A poco intentó reanudar los telefonemas desde Europa. Hablamos de Edward Zaid, de Antonio Lobo Antunes, de Alberto Manguel, de Saramago, de Octavio Paz, de Mahler… Tan difícil era entender naturaleza tan compleja que cuando unos meses después me lo encontré frente a un parque comiendo en una terraza con varios amigos, todos hombres alcoholizados, me sorprendió al pretender que no me conocía y más aún: alcancé a oír los comentarios machistas y de pésimo gusto que, a mi costa, intercambiaban entre carcajadas. Me entristecí por él, por incurrir en tan fácil e innecesaria vulgaridad en tanto y yo solo me preocupé por haberle visto el zopilote en el hombro.
Murió no sin pagar el peaje de una dolorosa agonía. Los obituarios se redujeron a torneo de elogios y banalidades. Sus dolientes pretendieron elevarlo a poco menos que genialidad en posesión de todos o casi todos los atributos: justo como en México se consagra a ciertos muertos con o sin fundamento. Llovieron testimonios y anecdotarios que lo encumbraban. Así me enteré de pasajes reales o imaginarios de su biografía. Alguno hubo, más atrevido, que se aventuró con su capacidad de mentir, pero nadie mencionó su incontrolable compulsión por robar. ¡Ah, la vida!, pensé y pasé página.

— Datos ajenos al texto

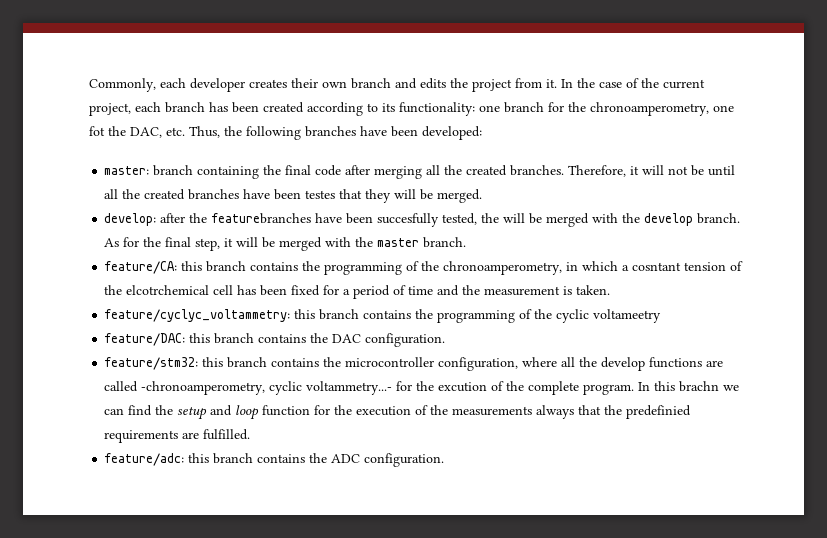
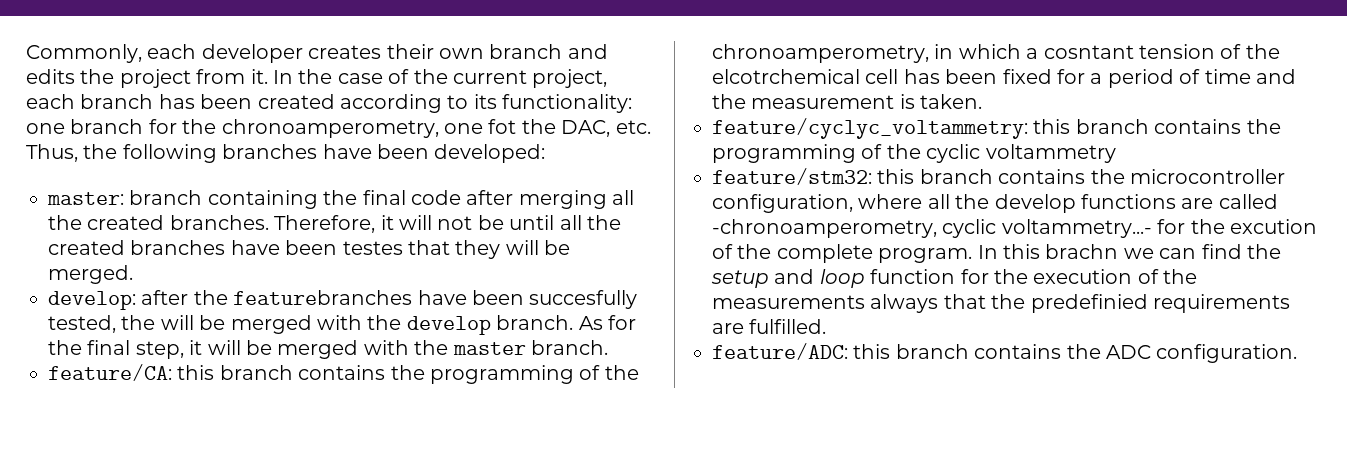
[593,309,662,323] [104,333,446,347] voltameetry // feature/DAC: this branch contains the DAC configuration. -> [985,144,1116,163] voltammetry
[104,453,185,466] feature/adc: -> [712,343,848,360] feature/ADC:

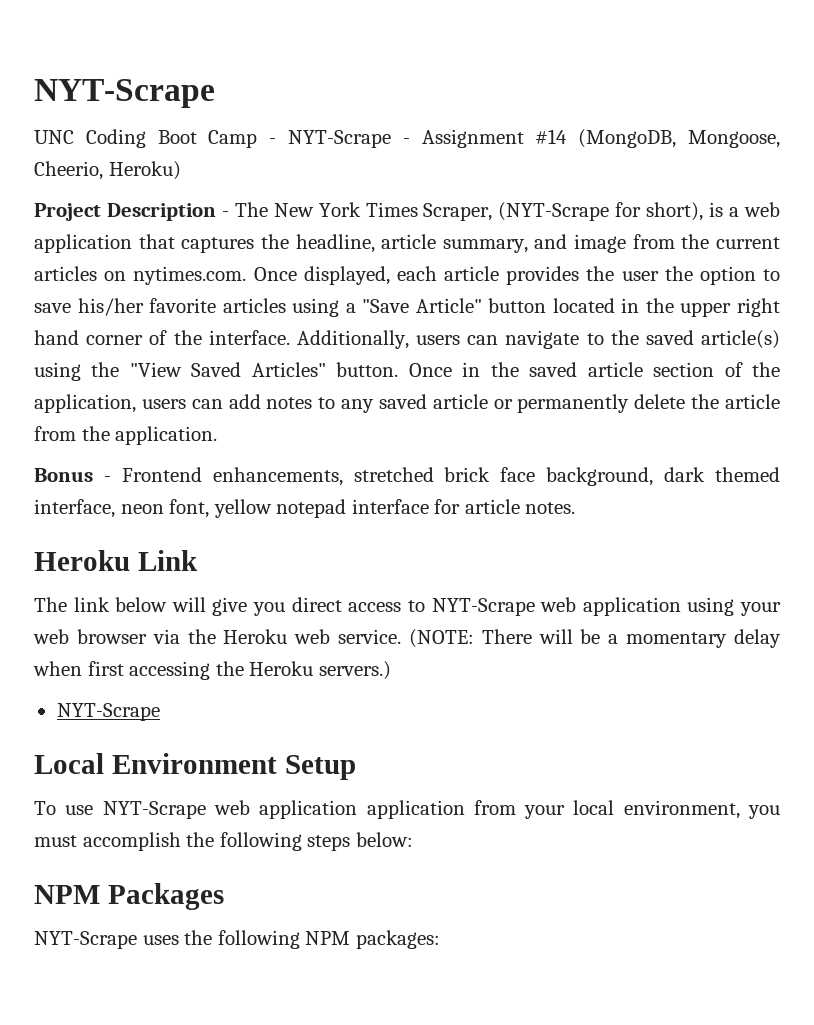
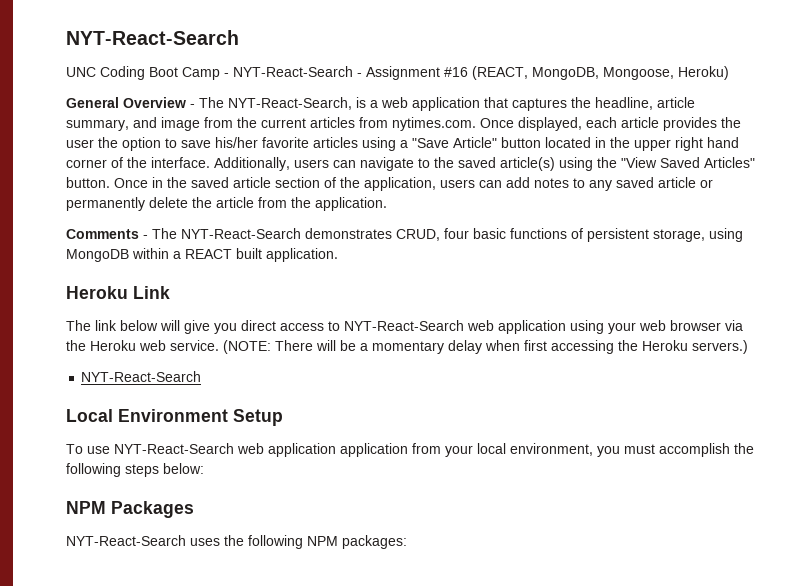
[34,79,215,108] NYT-Scrape -> [66,30,239,45] NYT-React-Search
[288,130,391,148] NYT-Scrape -> [233,66,353,77] NYT-React-Search
[535,129,780,148] [34,161,181,180] [34,202,704,221] #14 (MongoDB, Mongoose, Cheerio, Heroku) // Project Description - The New York Times Scraper, (NYT-Scrape for short), -> [444,66,729,80] [66,97,352,110] #16 (REACT, MongoDB, Mongoose, Heroku) // General Overview - The NYT-React-Search,
[104,271,127,281] on -> [359,117,388,128] from
[34,467,781,486] [34,499,576,518] Bonus - Frontend enhancements, stretched brick face background, dark themed interface, neon font, yellow notepad interface for article notes. -> [66,228,743,242] [66,248,338,262] Comments - The NYT-React-Search demonstrates CRUD, four basic functions of persistent storage, using MongoDB within a REACT built application.
[431,598,535,616] NYT-Scrape -> [344,320,464,331] NYT-React-Search
[56,703,160,721] NYT-Scrape -> [81,371,202,382] NYT-React-Search
[102,801,206,819] NYT-Scrape -> [114,443,234,454] NYT-React-Search
[34,931,137,949] NYT-Scrape -> [66,535,186,546] NYT-React-Search

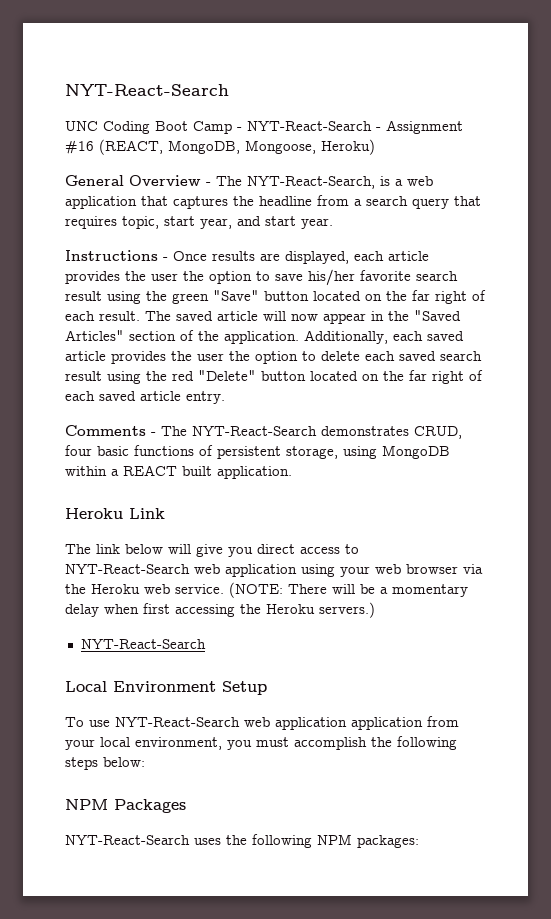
[595,97,695,110] [66,117,514,131] headline, article summary, and image from the current articles from nytimes.com. Once -> [259,195,481,209] [65,216,333,229] [65,250,280,261] headline from a search query that requires topic, start year, and start year. // Instructions - Once results are
[313,137,739,151] [66,157,755,171] [66,177,713,191] [66,197,387,211] articles using a "Save Article" button located in the upper right hand corner of the interface. Additionally, users can navigate to the saved article(s) using the "View Saved Articles" button. Once in the saved article section of the application, users can add notes to any saved article or permanently delete the article from the application. -> [416,271,458,281] [65,290,486,304] [65,310,461,324] [65,330,464,344] [65,351,482,364] [65,370,483,384] [65,391,225,404] search result using the green "Save" button located on the far right of each result. The saved article will now appear in the "Saved Articles" section of the application. Additionally, each saved article provides the user the option to delete each saved search result using the red "Delete" button located on the far right of each saved article entry.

Lo recordé durante este confinamiento a propósito de una carta hallada entre las páginas de la Guía de lugares imaginarios, de Alberto Manguel y Gianni Guadalupi. Descansaba en el mapa de Pellucidar, un continente subterráneo “cuyos lados se curvan completamente hacia el cielo”. Leí. Sonreí y comencé a escribir estas líneas.